Students shared reactions to the Monday, Nov. 24 decision by a Missouri grand jury not to indict Darren Wilson, a 28-year-old white police officer who shot and killed Michael Brown, an 18-year-old unarmed black man, in Ferguson, Mo. on Aug. 9. Participants also discussed a Staten Island grand jury's decision earlier that day not to indict New York Police Department Officer Daniel Pantaleo for the death of Eric Garner from a chokehold, a tactic that is banned by the New York Police Department. Attorney General Eric Holder announced yesterday that the Justice Department will launch a civil rights investigation into the Garner case.

Students sat on the floor in a large circle around the room, and Amber Rose Johnson, a senior, began the meeting with a call to recognize “genocide against black bodies.”

Johnson poured libations as a form of honoring the space and calling in ancestors. Students, holding hands, then observed a four-and-a-half minute moment of silence to recognize the four-and-a-half hours Brown’s body lay in the streets of Ferguson after he was killed.

Johnson said that the ultimate goal of the movement is to bring an end to global racial oppression and white supremacy, noting that “we are in a war.”

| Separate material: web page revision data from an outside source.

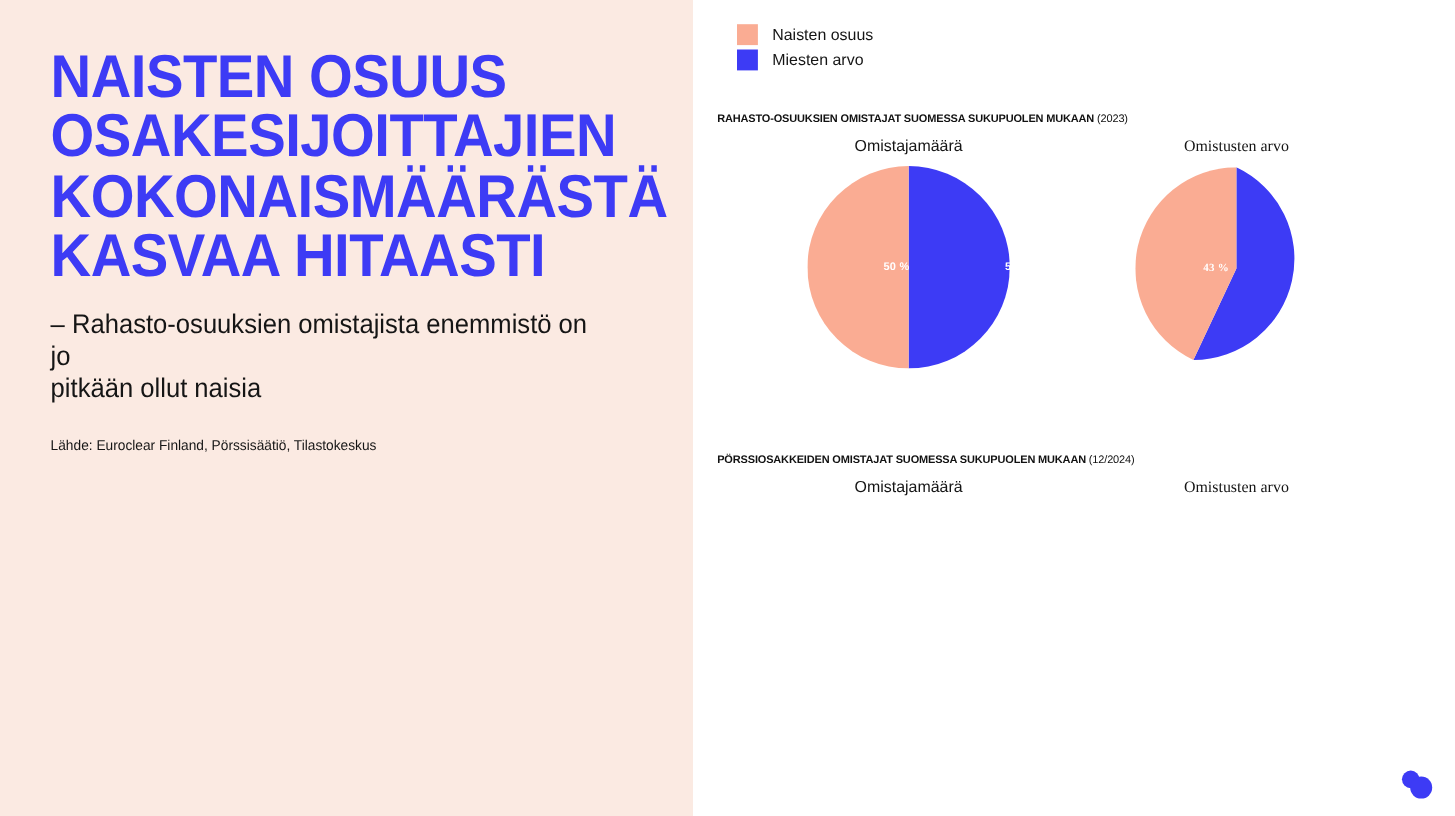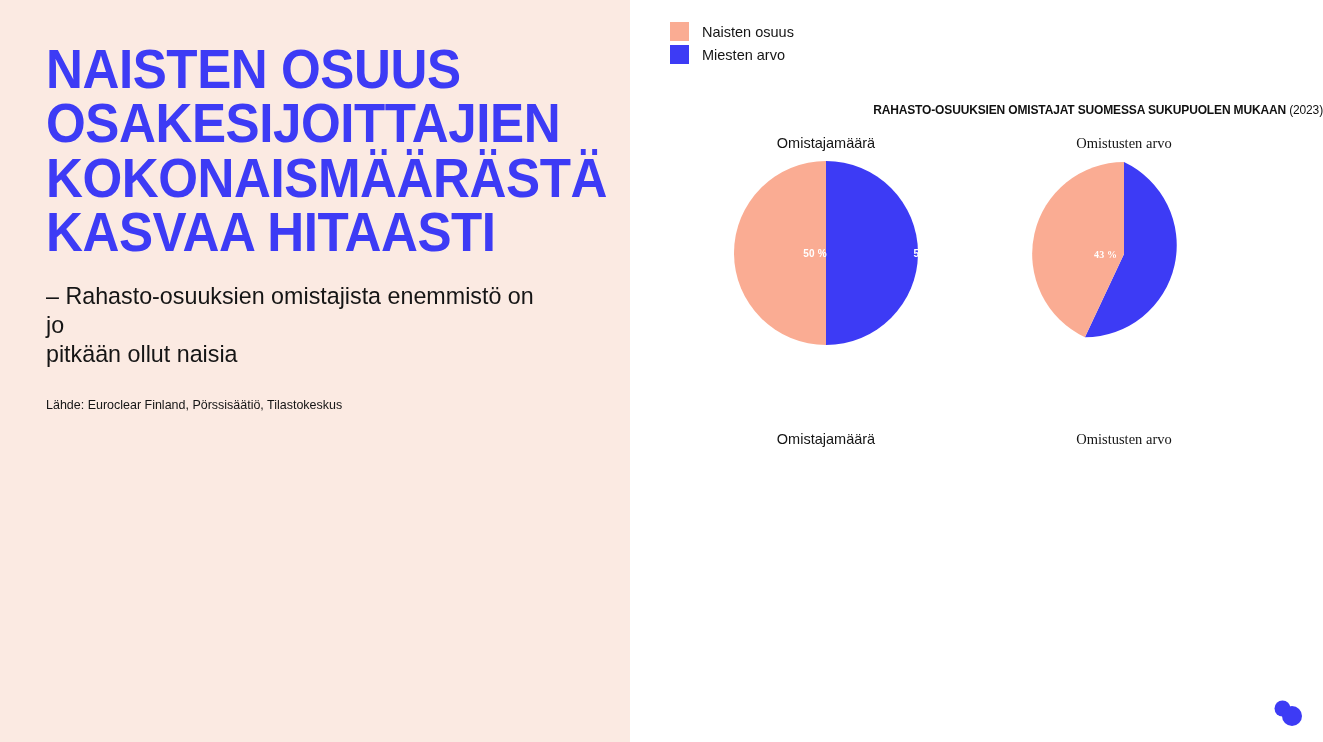--- a/index.html
+++ b/index.html
@@ -107,13 +107,12 @@
   .chart-block.block-2 { top: 413px; }
 
   .chart-title {
-    font-size: 12px;
+    font-size: 10px;
     font-weight: bold;
     color: #111111;
     letter-spacing: -0.15px;
     margin: 0 0 0 22px;
     white-space: nowrap;
-    text-align: right;
   }
   .chart-title .year {
     font-weight: normal;

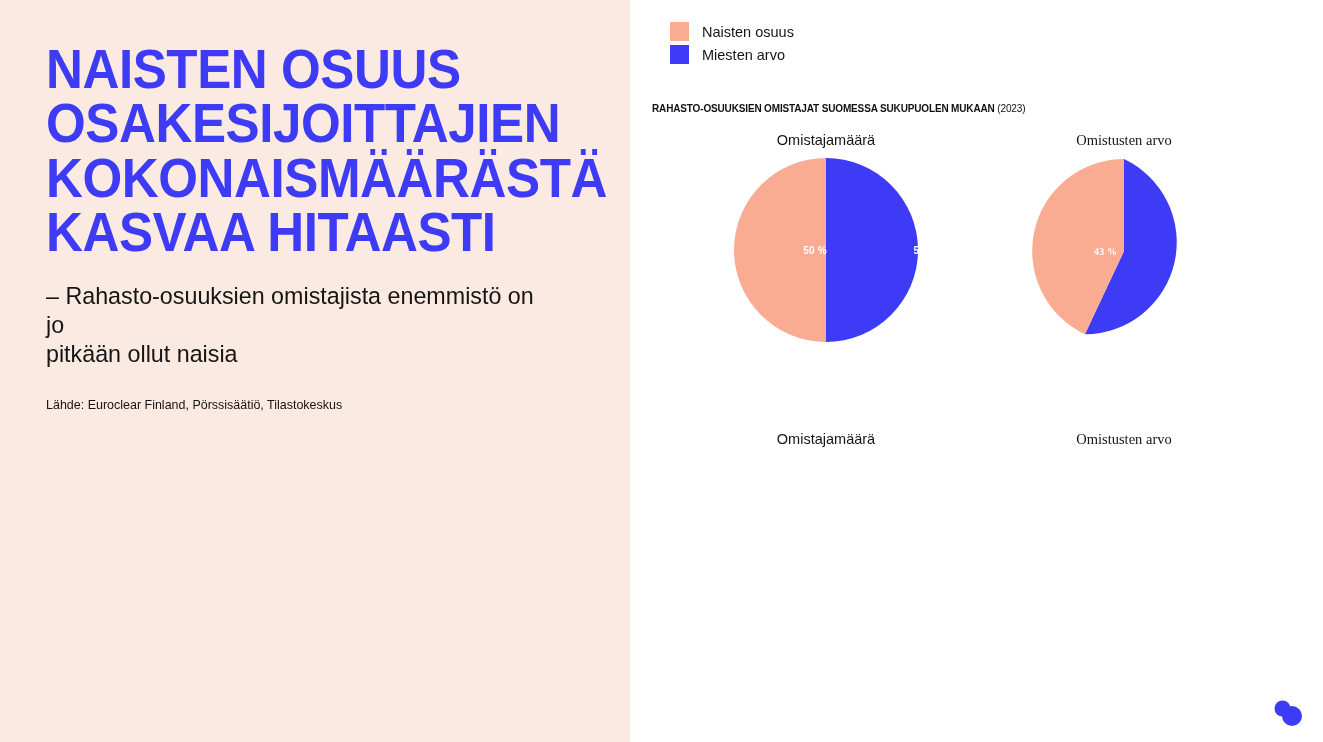--- a/index.html
+++ b/index.html
@@ -121,7 +121,7 @@
   .pies-row {
     position: relative;
     height: 240px;
-    margin-top: 18px;
+    margin-top: 11px;
     padding-left: 40px;
   }
   .pie-cell {

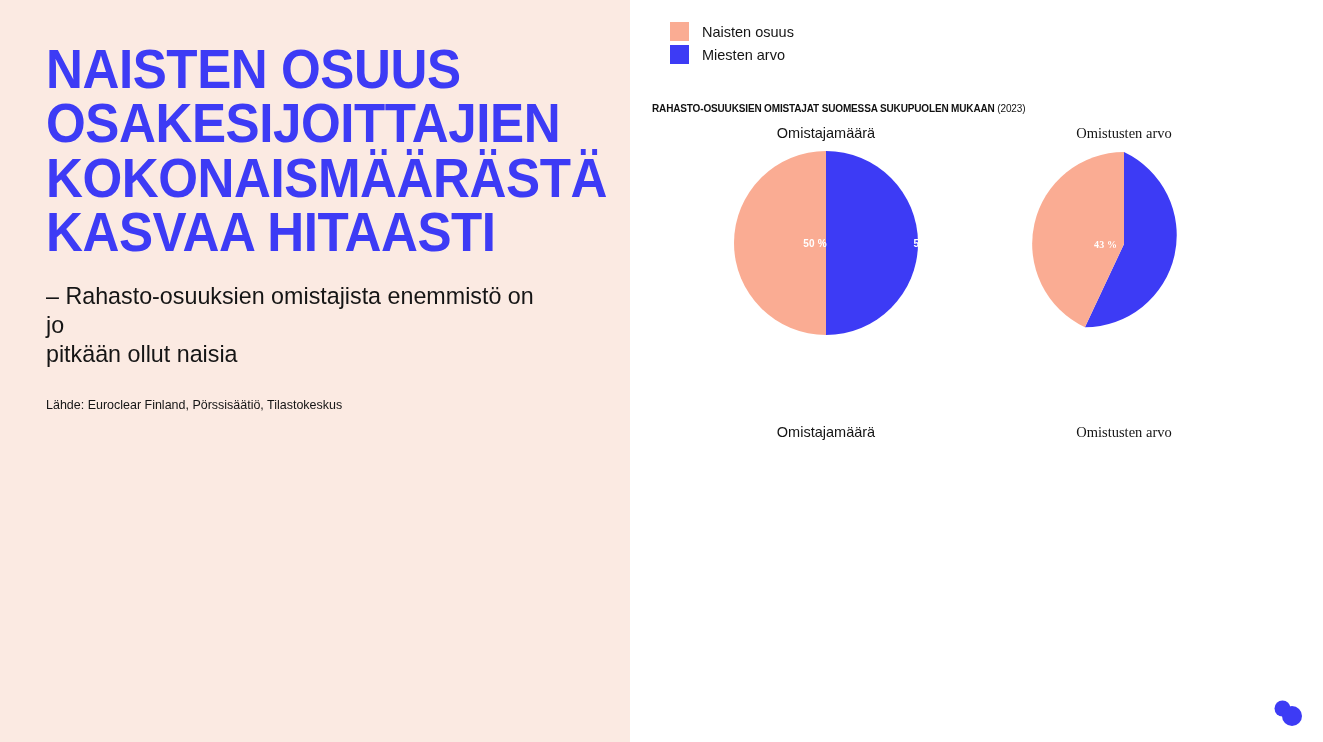--- a/index.html
+++ b/index.html
@@ -238,6 +238,10 @@
     </div>
 
     <div class="chart-block block-2">
+      <div class="chart-title">
+        <span>PÖRSSIOSAKKEIDEN OMISTAJAT SUOMESSA SUKUPUOLEN MUKAAN</span>
+        <span class="year">(12/2024)</span>
+      </div>
 
       <div class="pies-row">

“This is about moving forward,” Johnson said. “We have to move forward.”

Moore, a sophomore, then read a poem aloud to the students gathered.

Johnson underscored the need to organize, remember the lives lost to policy brutality and channel feelings into action, noting the need to “organize to make sure that Tufts is disrupted" and “make sure that Tufts is touched by rage."

The meeting then opened up for students to share their comments and reactions.

In response to a question by a student about what the goals of Indict Tufts are, Johnson explained that there is not a specific list of demands to which Tufts can answer, but instead students are rallying behind bringing issues such as global black genocide, police brutality and oppression to the forefront. Johnson added that the organizing at Tufts is just a small part of a global movement, and that her personal goal is the end of white supremacy.

Students then broke into smaller groups based on their racial locations to think about their individual perspectives and discuss the role their group can play in mobilizing.

Moore felt that the meeting was a productive and positive space overall.

"People are remaining mobilized and are energized in a really wonderful way," he said.

The working group of white students is in the beginning stages of planning a program, to be run by white students for white students, on how to talk to friends and family about the recent non-indictments and anti-blackness. The event is tentatively planned to take place before the end of the semester.

Students within Indict Tufts, including Johnson and Moore as well as sophomore Anissa Waterhouse and junior Wayne Yeh, are also planning a march from campus to Davis Square today at 4:30 p.m. The march will start at the lower patio of Mayer Campus Center and end in Davis Square.